The Authentic Experience
It’s strange how people get when it comes to collectables. Just today, I heard that the gold medal Jesse Owens won in the Berlin Olympics in 1936 (talk about a big F-U to Hitler), is on the auction blocks. He apparently gave it to Bill “Mr. Bojangles” Robinson. If I were rich, I’d pay millions for it (it’s currently around $200,000); easily one of the coolest pieces of sports memorabilia ever.
On the other end of the spectrum, you have an unknown bidder that paid almost $11,000 for the beard shavings from Boston Red Sox star David Ortiz, who was the World Series MVP (If I was still in radio, I’d be playing the song “Hair” in the background while I read this story).
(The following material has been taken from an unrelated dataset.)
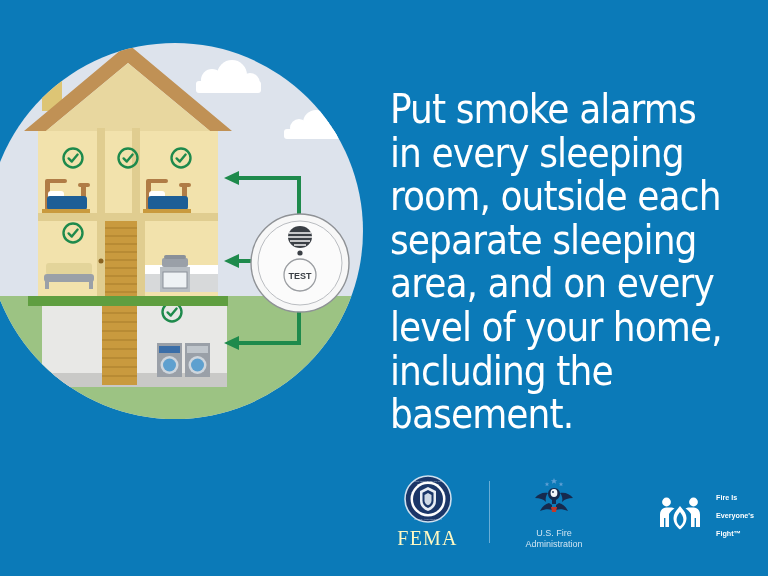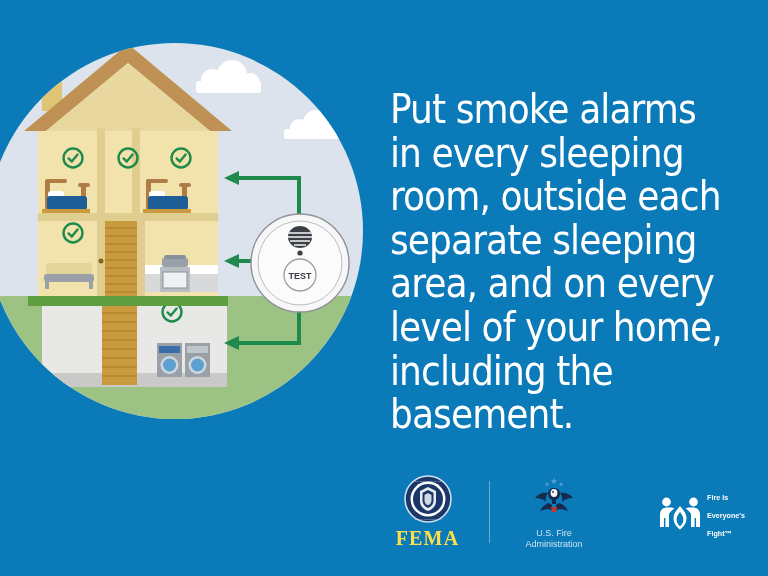"Fire Is" .fief-block { gap: 5px -> 14px }
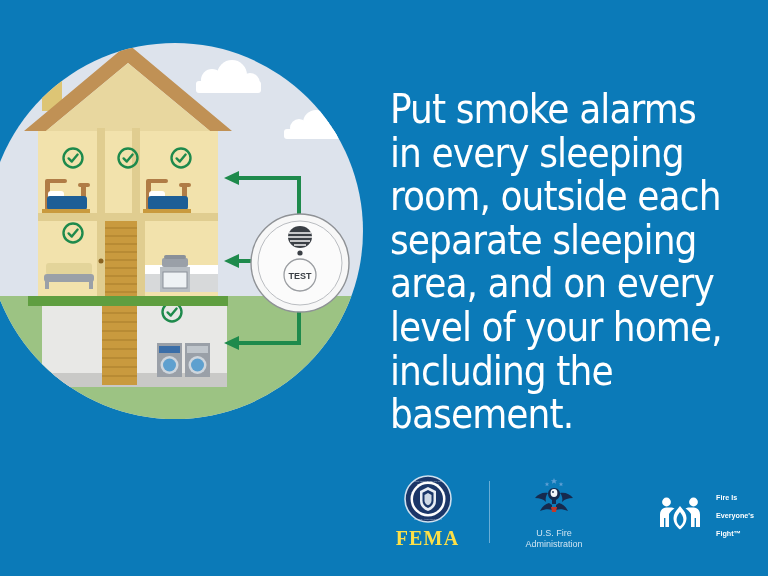"FEMA" .fema-word { color: #fde047 -> #fef9c3; font-weight: bold -> none }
Gillette Razors were smart. They collected the shavings of him and teammate Shane Victorino. Victorino’s only pulled in $3,750 in the auction on eBay with the razor that was used (autographed, too).
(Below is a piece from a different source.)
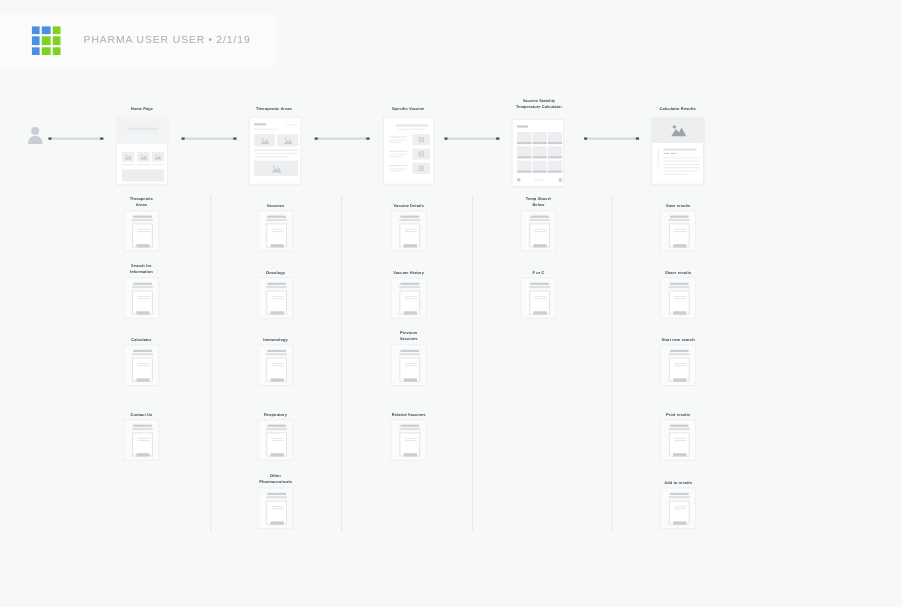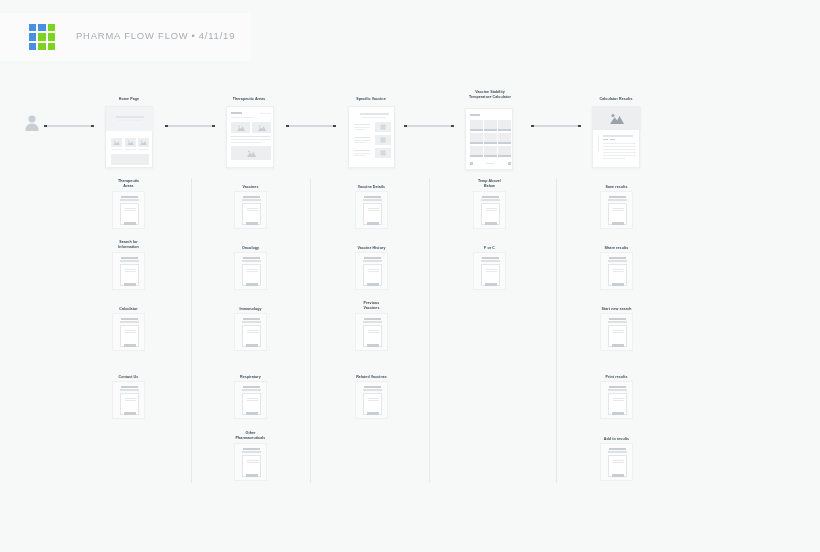"PHARMA FLOW FLOW" span { text: FLOW FLOW -> USER USER }
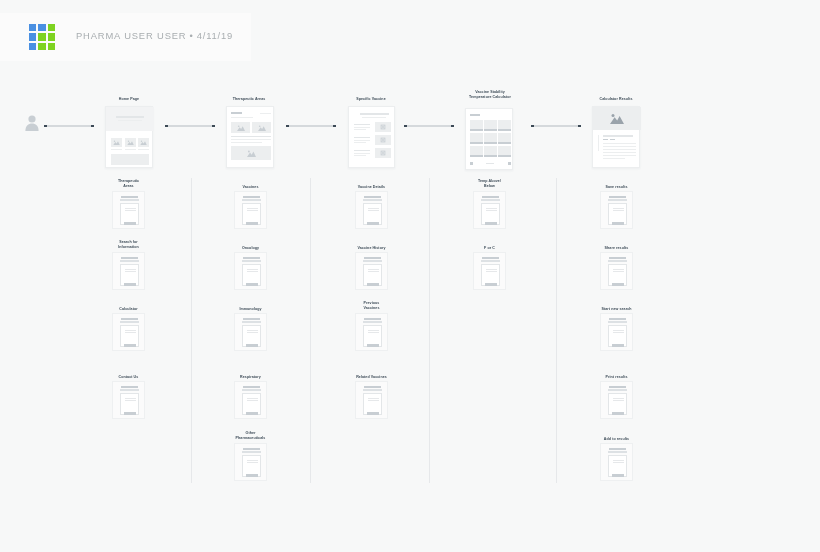"4/11/19" span { text: 4/11/19 -> 2/1/19 }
Gillette said all the proceeds went to “Movember,” which is a charity that encourages men to grow mustaches in November, to raise money for prostate and testicular cancer (I raised a few thousand for it a few years ago, pictures here!)
I have a friend whose 85-year-old mother told me a story about her friend that cut hair for some famous people. A few times she gave Elvis haircuts, and each time somebody offered $800 for the hair on the floor (I believe this was in the early ‘60s). She sold it to the guy, but when he called again (Elvis had cancelled the haircut, but the guy didn’t know that)…she thought quickly on her feet. Wanting to make another $800, she just saved the hair from another client that had black locks. She did this a few different times, so…when I see strands of Elvis’ hair (it’s usually selling for $25 a strand), I laugh, wondering if it’s the fake stuff.
President John F. Kennedy had a lock of hair sell for almost $2,000 last October (no, it wasn’t bloody).
A clump of Mick Jaggger’s hair once sold for $6,000, although I think it would be more fun to by Keith Richards hair. I’d have it tested to see what’s in his system.
A clump of Mickey Mantle’s hair sold for slightly less than the Stones singer – it sold for just under $7,000 in 1997.
As a San Diegan, one of our big baseball stars was Ted Williams. His hair went for a measly $780 a few years ago. I would’ve thought that would fetch more, especially since his head got frozen and placed in that cryogenics chamber (remember that bizarre controversy?).
All this got me thinking about that commercial in the ‘70s that had Farrah Fawcett lathering up Joe Namath’s face with shaving cream. If somebody has a signed razor by those two, I’d be interested in buying it (although I’d still treasure the Fawcett poster over that).